Please repeat, from the entries that follow, the lines from the one containing "[76,434,330,542] RE/MAX reforça" through the one containing "[132,555,274,574] 18 de" exactly, adding nothing.

* [DATA]:
==============================
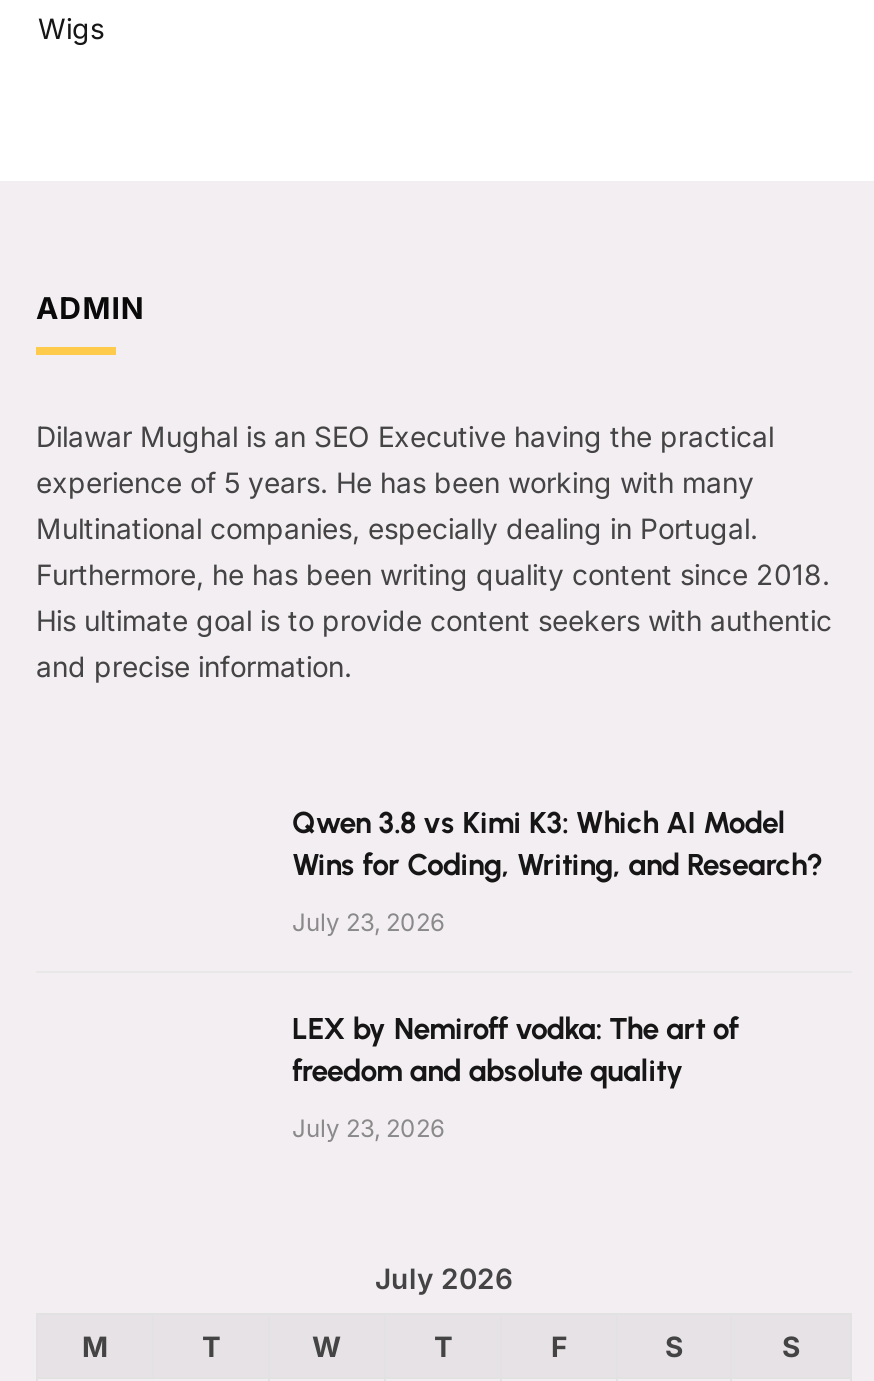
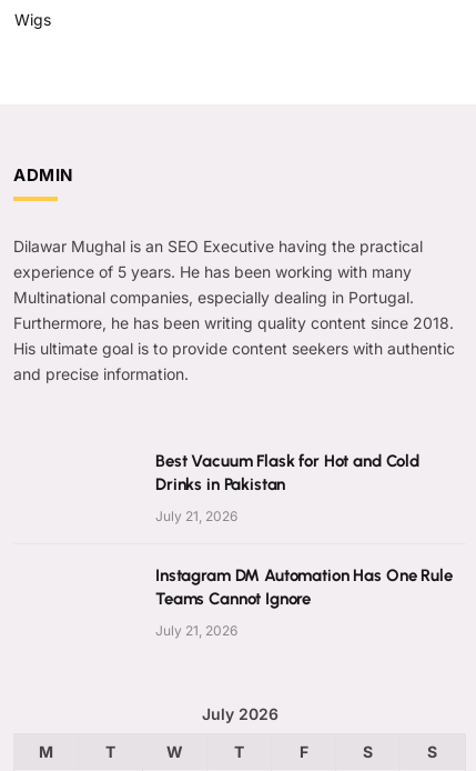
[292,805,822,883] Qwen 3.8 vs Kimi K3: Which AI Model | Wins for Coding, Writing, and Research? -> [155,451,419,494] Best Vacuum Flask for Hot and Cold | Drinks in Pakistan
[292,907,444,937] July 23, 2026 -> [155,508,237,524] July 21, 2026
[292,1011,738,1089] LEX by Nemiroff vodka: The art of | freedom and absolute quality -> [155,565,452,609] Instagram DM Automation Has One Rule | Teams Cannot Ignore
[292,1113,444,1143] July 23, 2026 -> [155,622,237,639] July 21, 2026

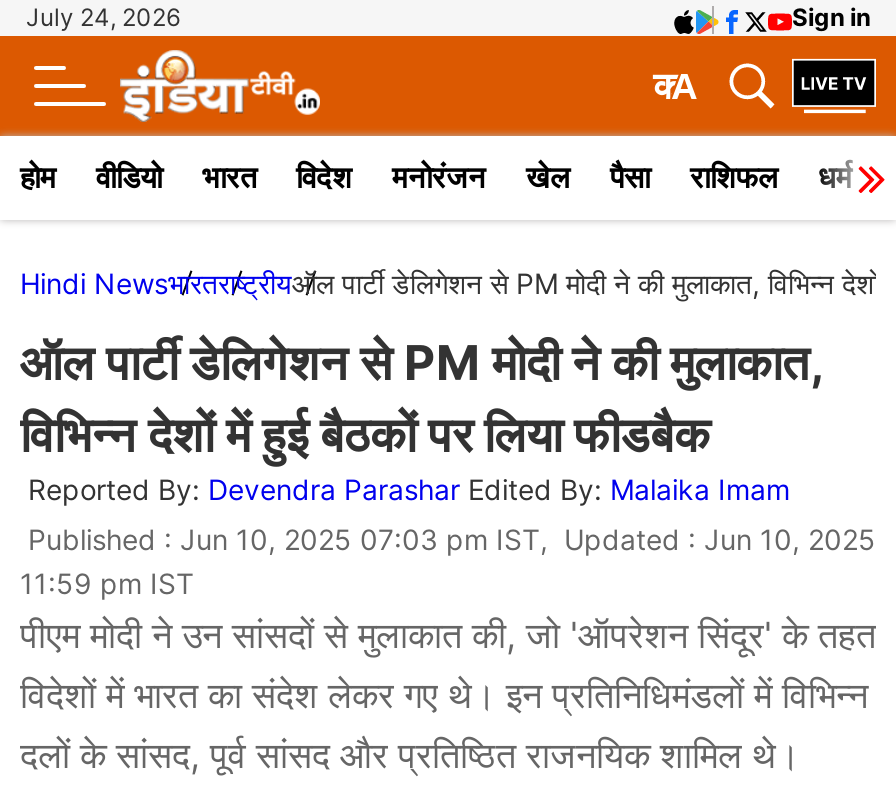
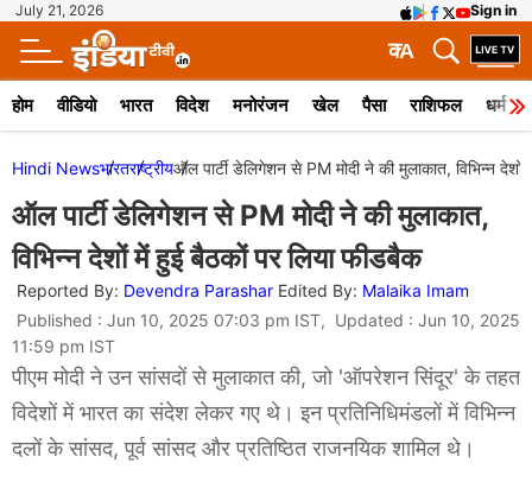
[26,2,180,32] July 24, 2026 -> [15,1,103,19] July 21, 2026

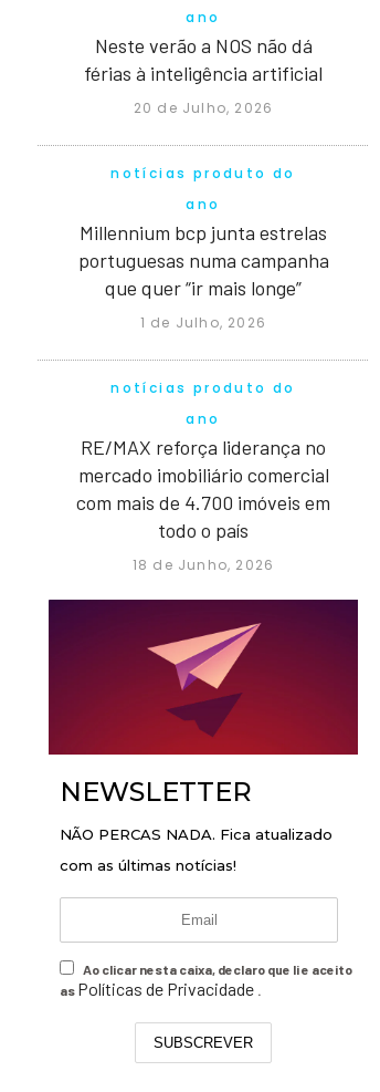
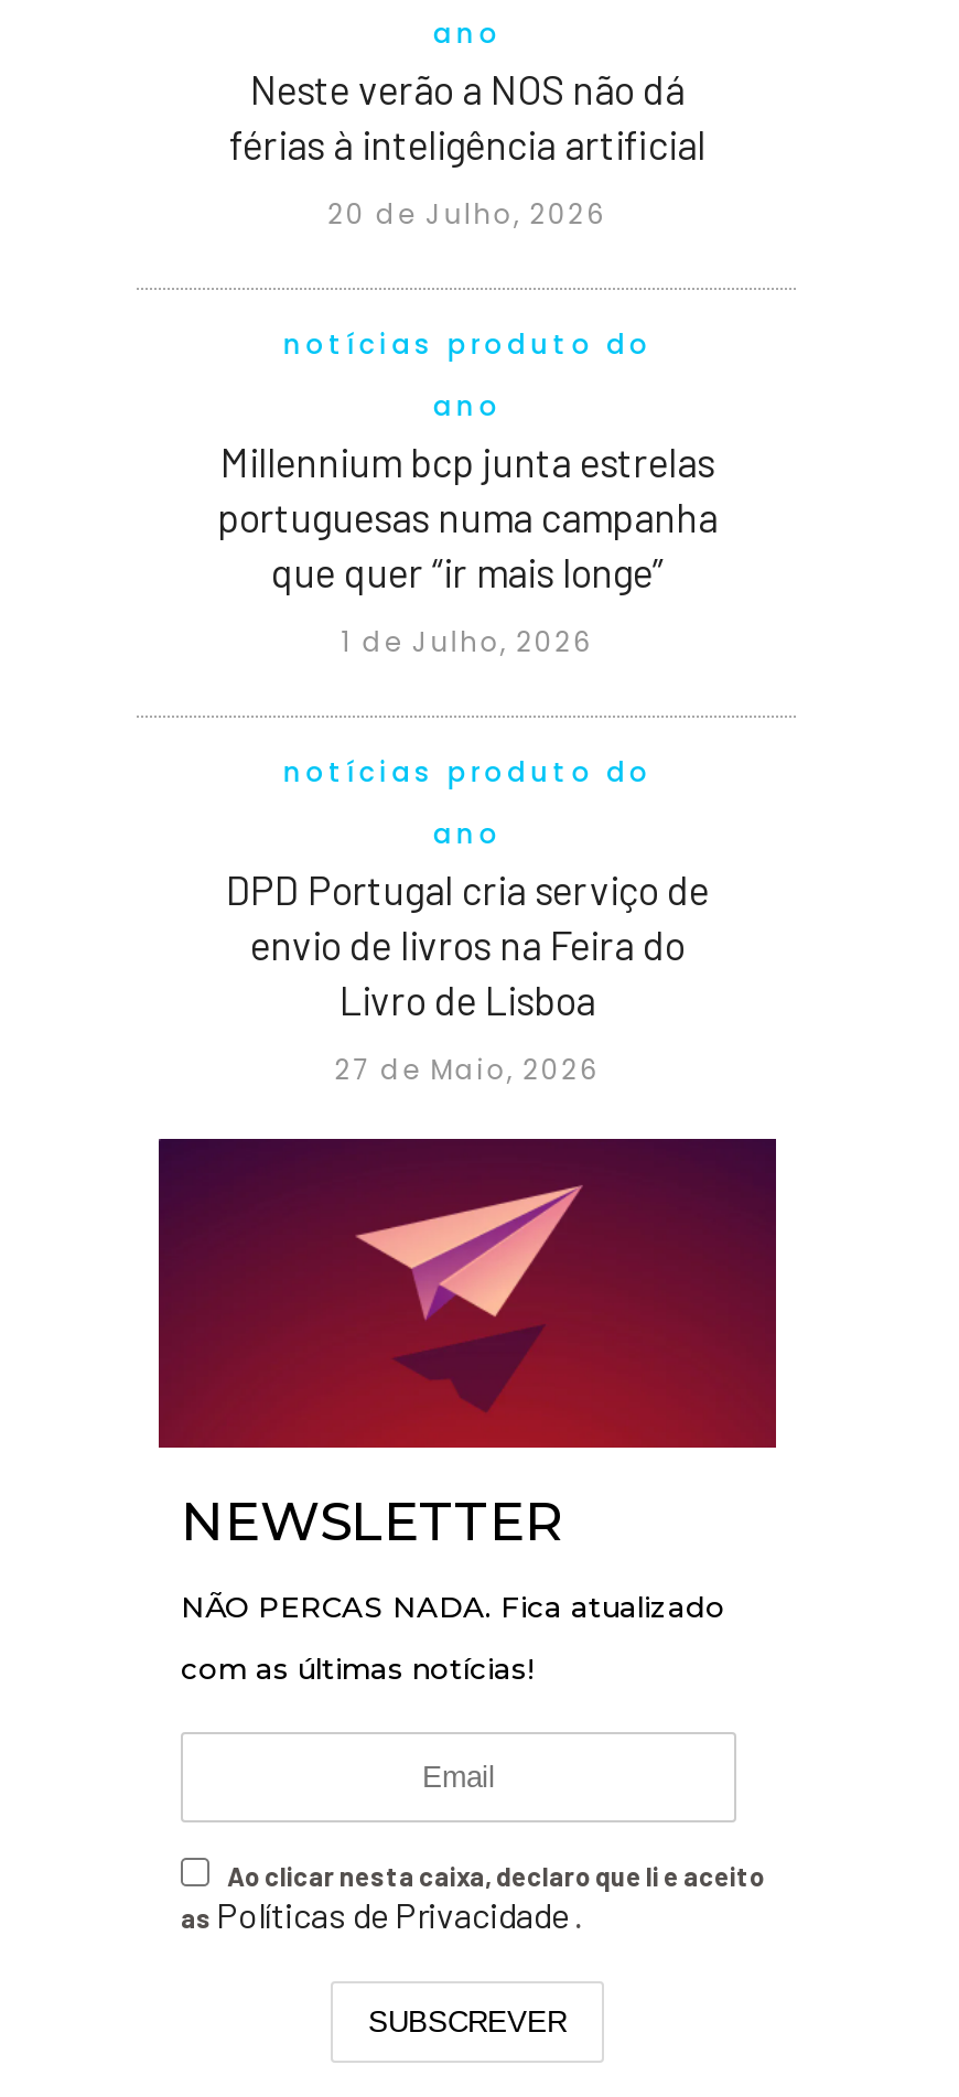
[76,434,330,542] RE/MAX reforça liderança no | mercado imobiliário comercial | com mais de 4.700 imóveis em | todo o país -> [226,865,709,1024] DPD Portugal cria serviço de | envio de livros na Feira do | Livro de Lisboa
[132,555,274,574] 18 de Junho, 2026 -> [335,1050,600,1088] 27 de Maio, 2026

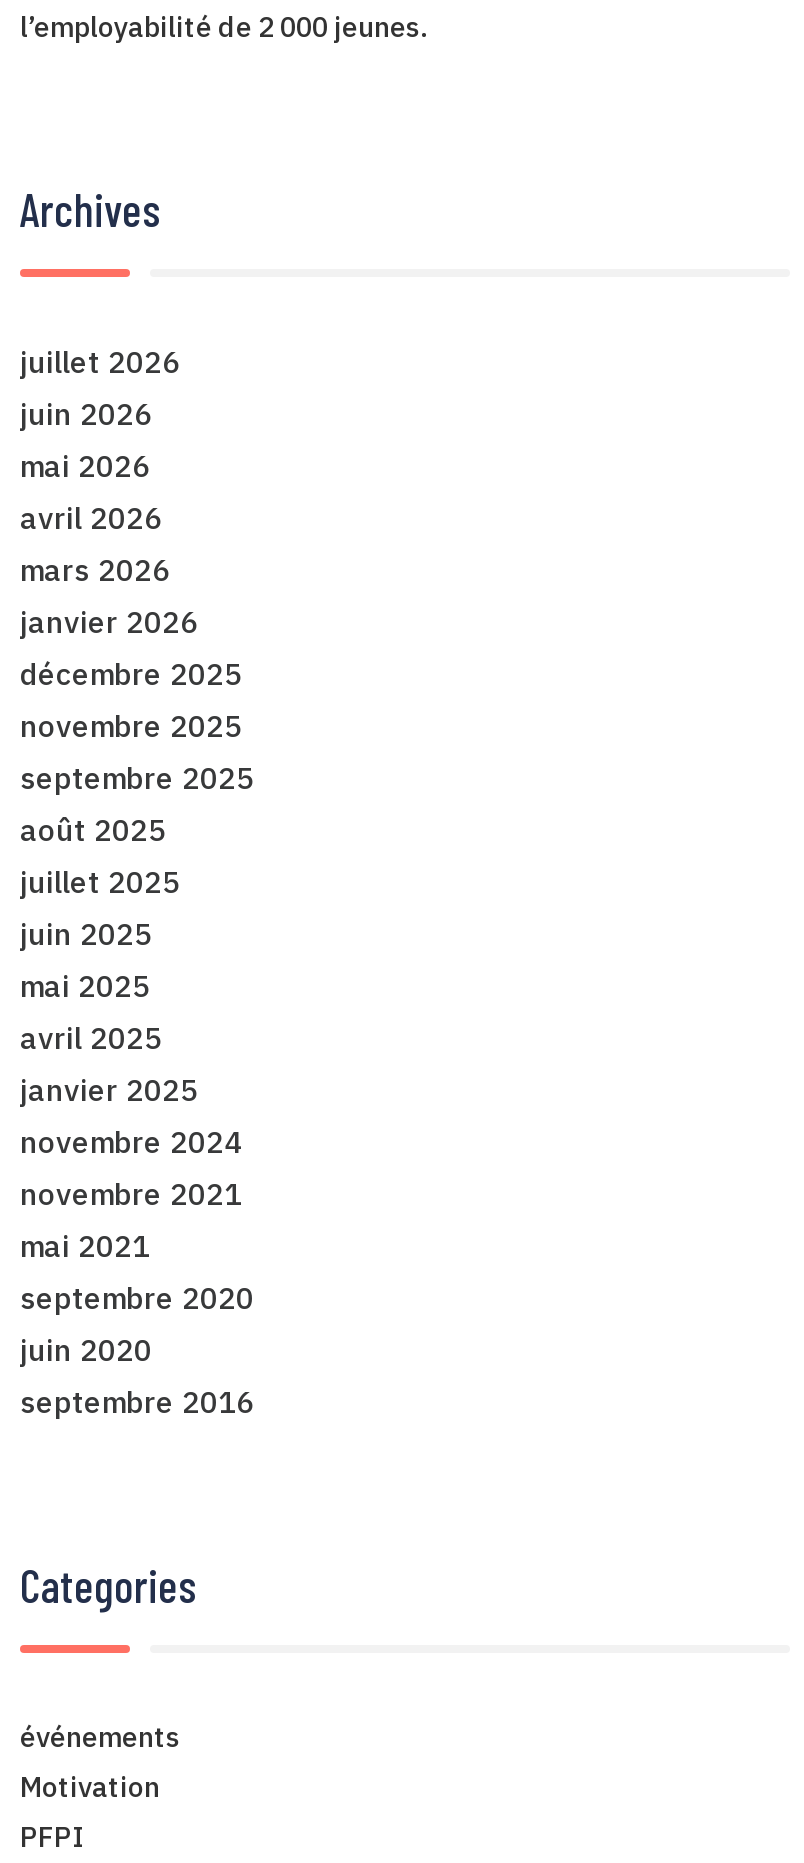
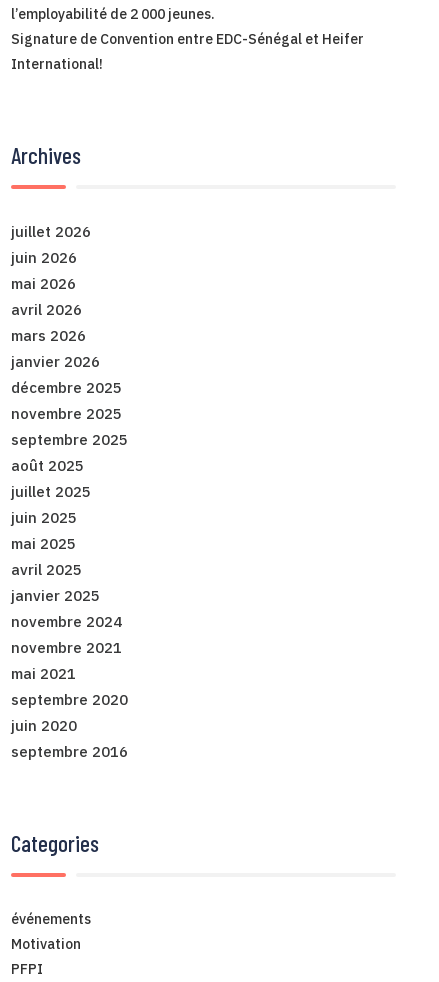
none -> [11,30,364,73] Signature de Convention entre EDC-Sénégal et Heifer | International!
==============================
* [WRITTEN ANSWER]:
[76,434,330,542] RE/MAX reforça liderança no | mercado imobiliário comercial | com mais de 4.700 imóveis em | todo o país -> [226,865,709,1024] DPD Portugal cria serviço de | envio de livros na Feira do | Livro de Lisboa
[132,555,274,574] 18 de Junho, 2026 -> [335,1050,600,1088] 27 de Maio, 2026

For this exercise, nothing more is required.